To put a finer point on it, despite the media feeding frenzy surrounding Voldemort’s personal Black Swan event (Nicholas Taleeb’s now-famous phrase for things that can’t go wrong, until they do) comments from our nation's capitol remain measured, almost fawning. Democrats and Republicans have fallen over each other to praise Dimon as America’s Greatest Risk Manager notwithstanding JPMorgan's contretemps. Dimon's reputation grew out of the ease with which JPMorgan navigated the financial crisis, though some have suggested that Dimon's predecessor as CEO, Bill Harrison, deserves a fair share of the credit. Harrison, apparently, minimized the bank's exposure to exotic mortgage derivatives and handed Dimon a pretty clean balance sheet when Dimon arrived on the scene as CEO in 2006.
Over the past two decades, the financial services sector has been the most generous source of political money, and that money has been up for grabs. For decades, the Republican Party was the party of Wall Street. That singular identity ended during the Clinton administration, which was determined to lure Wall Street's lucre across the aisle. While Clinton and the Democrats grabbed the golden ring, the price for the nation was steep: the Financial Services Modernization Act of 1999 and the ensuing Commodity Futures Modernization Act of 2000 that together laid the groundwork for the financial services world as we know it, and as the world came to experience it in the global financial meltdown of 2008. During the last presidential cycle, according to OpenSecrets.org, the financial sector remained far and away the largest source of political contributions, with 54% going to Democrats, while this time around—in the wake of industry anger over Dodd-Frank reforms—the tide has turned and 77% of that money is gracing Republican coffers.

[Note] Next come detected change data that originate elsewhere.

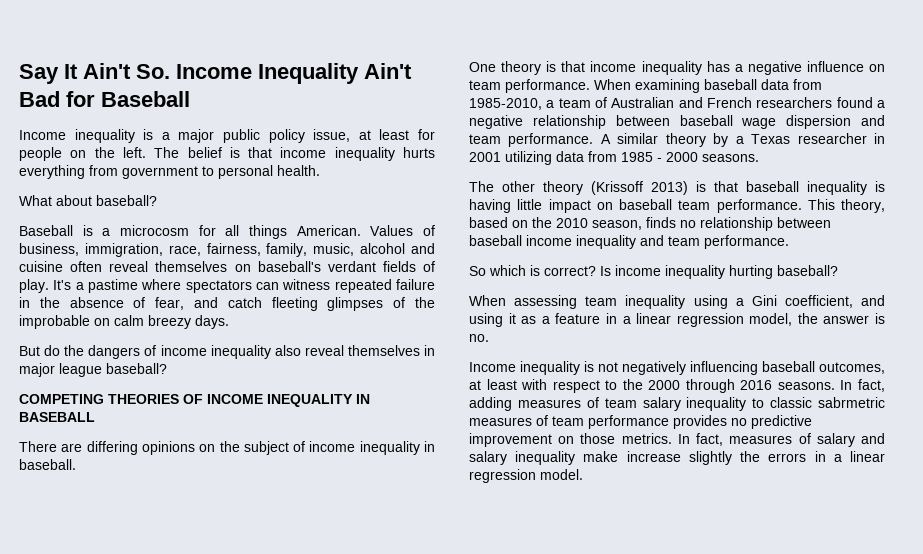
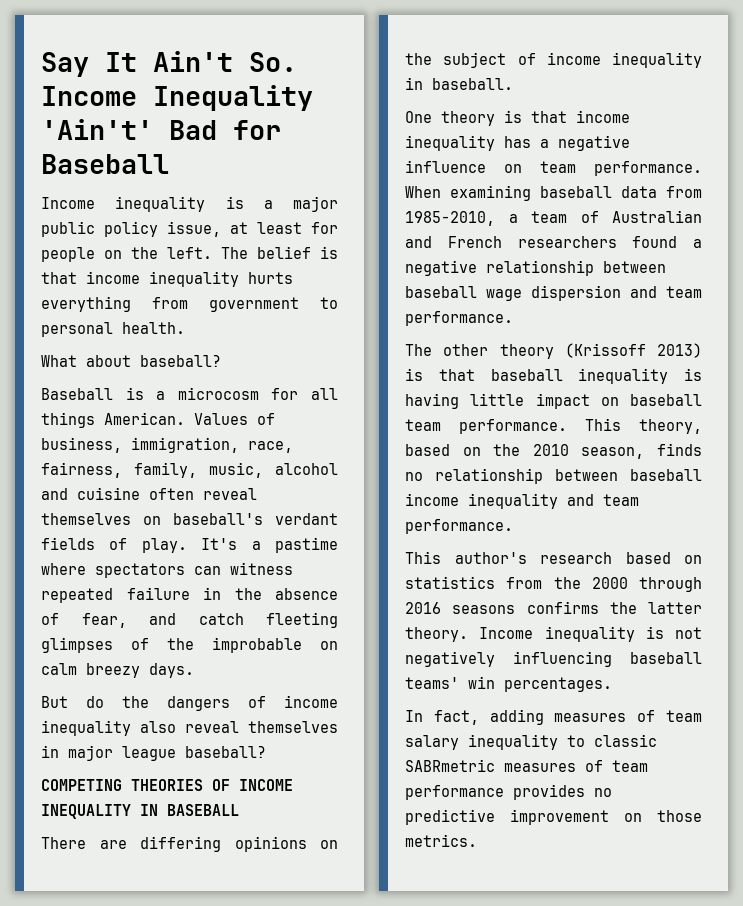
- Say It Ain't So. Income Inequality Ain't Bad for Baseball
+ Say It Ain't So. Income Inequality 'Ain't' Bad for Baseball
- A similar theory by a Texas researcher in 2001 utilizing data from 1985 - 2000 seasons.
- So which is correct? Is income inequality hurting baseball?
- When assessing team inequality using a Gini coefficient, and using it as a feature in a linear regression model, the answer is no.
- Income inequality is not negatively influencing baseball outcomes, at least with respect to the 2000 through 2016 seasons. In fact, adding measures of team salary inequality to classic sabrmetric measures of team performance provides no predictive improvement on those metrics. In fact, measures of salary and salary inequality make increase slightly the errors in a linear regression model.
+ This author's research based on statistics from the 2000 through 2016 seasons confirms the latter theory. Income inequality is not negatively influencing baseball teams' win percentages.
+ In fact, adding measures of team salary inequality to classic SABRmetric measures of team performance provides no predictive improvement on those metrics.

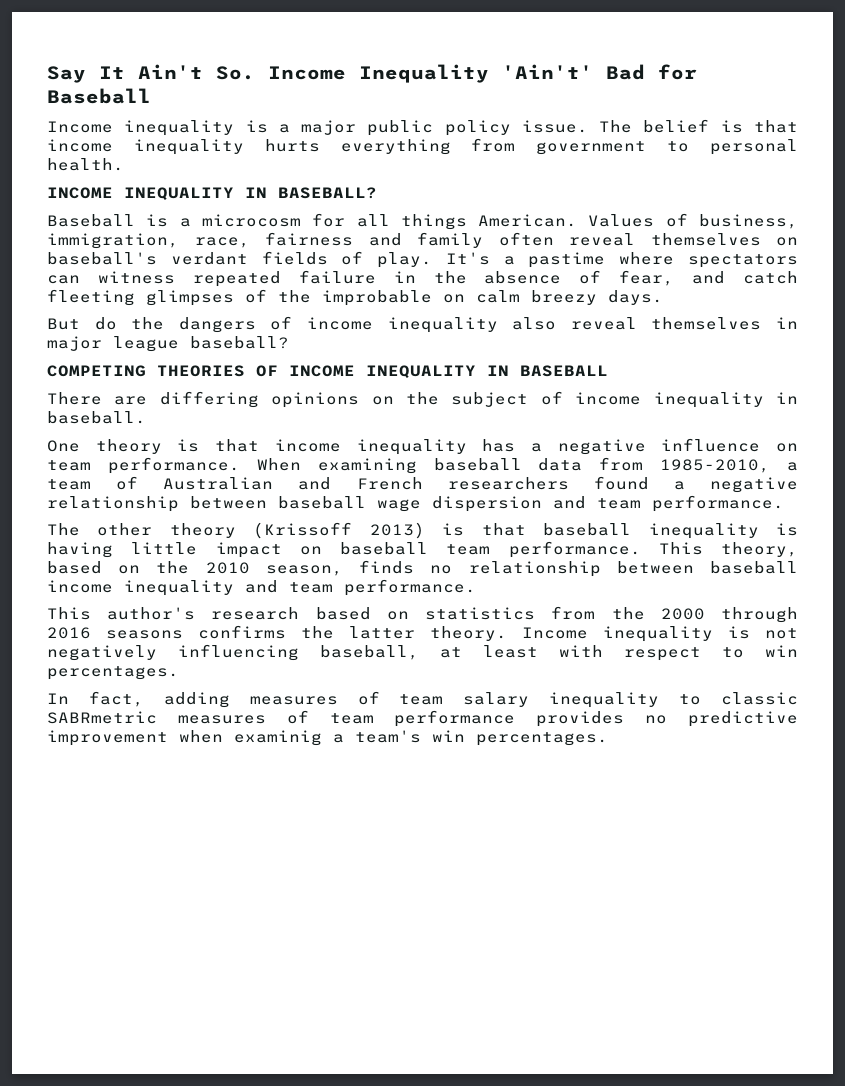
- Income inequality is a major public policy issue, at least for people on the left.
+ Income inequality is a major public policy issue.
- What about baseball?
+ INCOME INEQUALITY IN BASEBALL?
- Values of business, immigration, race, fairness, family, music, alcohol and cuisine often reveal themselves on baseball's verdant fields of play.
+ Values of business, immigration, race, fairness and family often reveal themselves on baseball's verdant fields of play.
- Income inequality is not negatively influencing baseball teams' win percentages.
+ Income inequality is not negatively influencing baseball, at least with respect to win percentages.
- In fact, adding measures of team salary inequality to classic SABRmetric measures of team performance provides no predictive improvement on those metrics.
+ In fact, adding measures of team salary inequality to classic SABRmetric measures of team performance provides no predictive improvement when examinig a team's win percentages.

It is getting boring reading about how the events of the past week—to say nothing of the past decade—suggest why our banks should be smaller or risk trading functions separated from traditional commercial banking. Democrats that continue to believe that we can regulate our way out of this either don’t want to give up their share of the money or simply lack imagination. Banks should be smaller so they can fail with the regularity with which small banks do fail. JP’s oft-repeated argument that their nearly one hundred trillion dollars derivatives book is book-matched and therefore does not constitute a systemic risk to the financial system is disingenuous at best and simply dishonest at worst.
But don’t worry about Bruno Iksil. Whether Jamie Dimon finds he has to let him go, or figures out a way to keep him, he will be fine. There will always be a market for a proven derivatives trader, particularly one with the moniker of the true master of the universe. He will not be tainted by this trade, no matter what the final damage turns out to be, or at least not for long. After all, take a look at his new boss who took over from Ina Drew. He was formerly a trader at Long-term Capital Management.